CN109767454B

CN109767454B - Unmanned aerial vehicle aerial video moving target detection method based on time-space-frequency significance

Info

Publication number: CN109767454B
Application number: CN201811552410.1A
Authority: CN
Inventors: 李映; 汪亦文; 李静玉; 白宗文; 聂金苗
Original assignee: Northwestern Polytechnical University
Current assignee: Northwestern Polytechnical University
Priority date: 2018-12-18
Filing date: 2018-12-18
Publication date: 2022-05-10
Anticipated expiration: 2038-12-18
Also published as: CN109767454A

Abstract

The invention relates to an unmanned aerial vehicle aerial video moving target detection method based on time-space-frequency saliency, which is characterized by extracting the time saliency of a video by using a Lucas-Kanade optical flow method, extracting the spatial saliency of an image by using color distribution, converting the image from a spatial domain to a frequency domain, extracting the frequency domain saliency of the image by using a spectral residual error method, performing linear weighting and fusion on the time, space and frequency domain saliency to obtain a saliency confidence map, binarizing the saliency confidence map by setting a threshold value, and extracting a moving target from an aerial video. The time domain, the space domain and the frequency domain are fused, the defects of the respective domains are made up by using the significance of the other two domains, the detection precision and the detection robustness are improved, the algorithm is simple, and the execution efficiency is high.

Description

Unmanned aerial vehicle aerial video moving target detection method based on time-space-frequency significance

Technical Field

The invention relates to a method for detecting a moving target from an unmanned aerial vehicle aerial video, and belongs to the field of computer vision.

Background

Unmanned aerial vehicle aerial video moving target detection is one of important branches in the field of aerial video intelligent analysis, and has extremely important application in the fields of military affairs and civilian use. At present, in the aspect of aerial photography video moving target detection, expert scholars at home and abroad have already performed some research works. Earlier, there is a method based on inter-frame difference, which registers adjacent frames based on feature points or regions, then performs difference on the registered adjacent frames, and determines the position of a moving target according to a difference image. However, this method is susceptible to the accuracy of the registration algorithm. If the registration precision is not high, the difference result is not accurate enough, and the judgment of the position of the following moving target is greatly influenced.
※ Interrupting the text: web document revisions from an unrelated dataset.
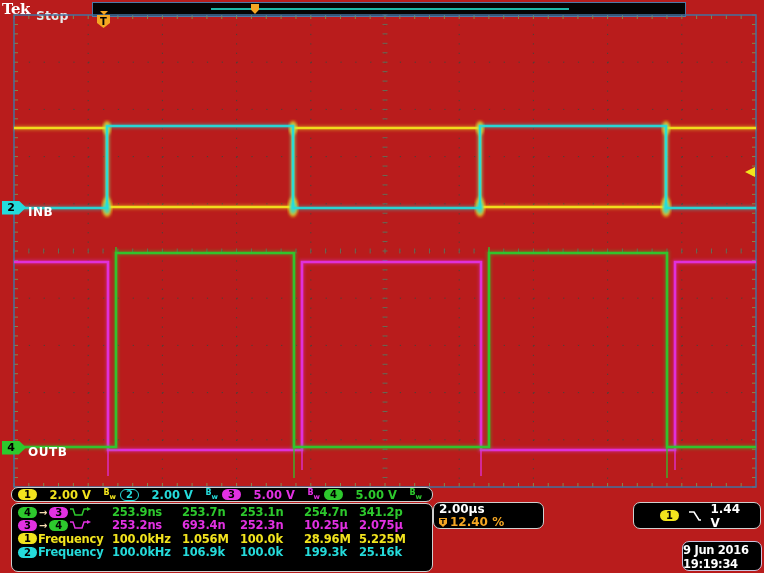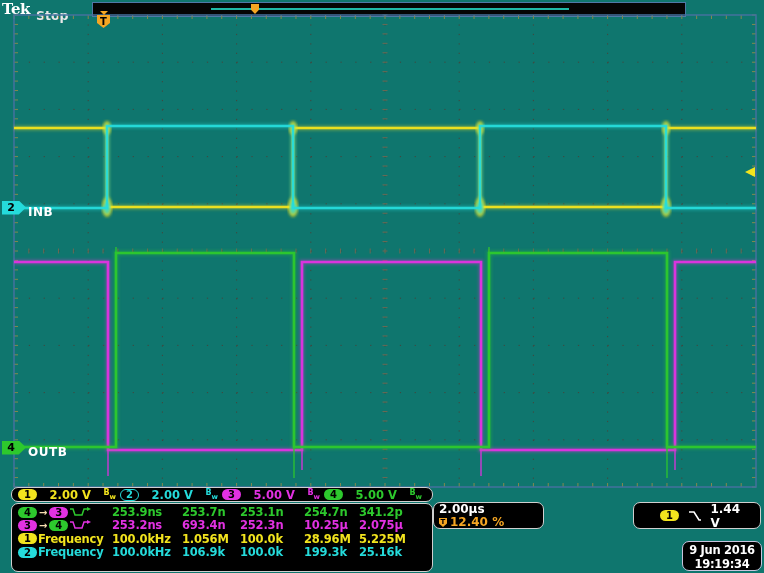--- a/index.html
+++ b/index.html
@@ -1,16 +1,16 @@
 <!DOCTYPE html>
 <html><head>
 <meta charset="utf-8">
 <style>
   html,body{margin:0;padding:0;background:#111;}
-  #screen{position:relative;width:764px;height:573px;background:#0f766e;overflow:hidden;
+  #screen{position:relative;width:764px;height:573px;background:#b91c1c;overflow:hidden;
           font-family:"DejaVu Sans","Liberation Sans",sans-serif;font-weight:bold;}
   .abs{position:absolute;}
   
   #brand{left:2px;top:0px;color:#fff;font-size:15px;letter-spacing:-0.5px;font-family:"DejaVu Serif","Liberation Serif",serif;}
   #acq-status{left:36px;top:8px;color:#e8e8e8;font-size:12.5px;font-family:"DejaVu Sans",sans-serif;}
   
   #acqbar{left:92px;top:2px;width:592px;height:13px;border:1px solid #4f79a8;background:#050505;}
   #acq-window-line{position:absolute;left:118px;top:5px;width:358px;height:2px;background:#1fb8a8;}
   #acq-trig-marker{position:absolute;left:158px;top:1px;width:8px;height:10px;background:#f5a623;
      clip-path:polygon(0 0,100% 0,100% 58%,50% 100%,0 58%);}
@@ -46,21 +46,21 @@
   .meas-name{font-size:11.5px;margin-left:0;}
   #hbox{left:433px;top:502px;width:111px;height:27px;padding:0px 5px;}
   #hbox .l1{color:#fff;font-size:12px;line-height:13px;}
   #hbox .l2{color:#f5a623;font-size:12px;line-height:13px;display:flex;align-items:center;gap:3px;}
   .mini-flag{display:inline-block;width:8px;height:9px;background:#f5a623;color:#000;font-size:7px;line-height:8px;text-align:center;
      clip-path:polygon(0 0,100% 0,100% 60%,50% 100%,0 60%);}
   #recbox{left:549px;top:502px;width:80px;height:27px;padding:0 4px;}
   #recbox div{color:#fff;font-size:11.5px;line-height:13px;letter-spacing:-0.3px;}
   #trigbox{left:633px;top:502px;width:128px;height:27px;display:flex;align-items:center;padding:0 8px 0 26px;gap:8px;}
   #trigbox .lvl{color:#fff;font-size:12px;margin-left:auto;}
-  #datetimebox{left:682px;top:541px;width:80px;height:30px;border-color:#c9c4dd;text-align:center;padding-top:1px;}
+  #datetimebox{left:682px;top:541px;width:80px;height:30px;border-color:#c9c4dd;text-align:left;padding-top:1px;}
   #datetimebox div{color:#fff;font-size:11.5px;line-height:14px;letter-spacing:-0.3px;}
   svg{display:block;}
 </style>
 </head>
 <body>
 
 <div id="screen">
 
   <span id="brand" class="abs">Tek</span>
   <span id="acq-status" class="abs">Stop</span>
In addition, because the target in the aerial video is relatively small, a background model estimation method is used for detecting the moving target in some technologies. However, this method is easily affected by the established background model, and if the established background model contains targets, the subsequent target detection cannot achieve a good detection effect. The moving target detection method based on the time-space-frequency significance extracts the significance from a time domain, a space domain and a frequency domain respectively, and then fuses the three significances to realize the detection of the moving target. The method mainly utilizes the characteristics of a visual system of human eyes to obtain a target candidate area in an image, and combines motion information in a video to realize the detection of a moving target.

Disclosure of Invention

Technical problem to be solved

In order to avoid the defects of the prior art, the invention provides a method for detecting the unmanned aerial vehicle aerial video moving target based on time-space-frequency significance fusion, which aims to solve the problems of low detection precision and the like.

Technical scheme

An unmanned aerial vehicle aerial video moving target detection method based on time-space-frequency significance is characterized by comprising the following steps:

step 1: extracting the time significance of the video by using a Lucas-Kanade optical flow method;

step 2: extracting the spatial significance of the image by utilizing the color distribution;

and step 3: converting the image from a space domain to a frequency domain, and extracting the frequency domain significance of the image by using a spectral residual error method;

and 4, step 4: the method comprises the following steps of performing linear weighted fusion on time, space and frequency domain saliency to obtain a saliency confidence map, setting a threshold value to binarize the saliency confidence map, and extracting a moving target from an aerial video, wherein the specific steps are as follows:

1) carrying out linear weighted fusion on the time, space and frequency domain significance to obtain a significance confidence map S (x, y):

S(x,y)＝μ₁S_t(x,y)+μ₂S_s(x,y)+μ₃S_f(x,y)

wherein S is_t(x, y) is temporal significance, S_s(x, y) is spatial significance, S_f(x, y) is frequency domain significance, μ_iIs the weight of each item;

2) obtaining a binary image B by setting a threshold value to carry out binarization on S (x, y), and searching all connected regions in B by taking 8 connected regions as a standard_c1；

3) The regions meeting the conditions in the B_cSetting the circumscribed rectangular region of 1 as 1, and searching for the region of the connected region by taking the 8 connected regions as the standard_c2; simultaneously using prewitt operator to extract the edge information graph of the original input gray level image if the edge information graph is in region_c2, if the sum of the gray values of each row of more than 5 rows in the edge information graph of the corresponding position of one connected region of the region exceeds 5, the connected region is reserved as the region_c3；

4) Initializing a zero matrix with the same size as the original input image and generating a region_c3 corresponding to the position 1, and setting the rest part to be 0 to obtain a binary image Y₁；

5) The binary image B was subjected to a disk-shaped morphological closing operation with a radius of 7 to fill the cavity region and obtain Y₂；Y₁、Y₂After the corresponding position elements and the operation are carried out, a final binary image Y is obtained;

6) searching all connected region regions meeting the standard of Y by taking 8 connected regions as the standard_cfinal；region_cThe final position is the position of the moving object extracted from the aerial video.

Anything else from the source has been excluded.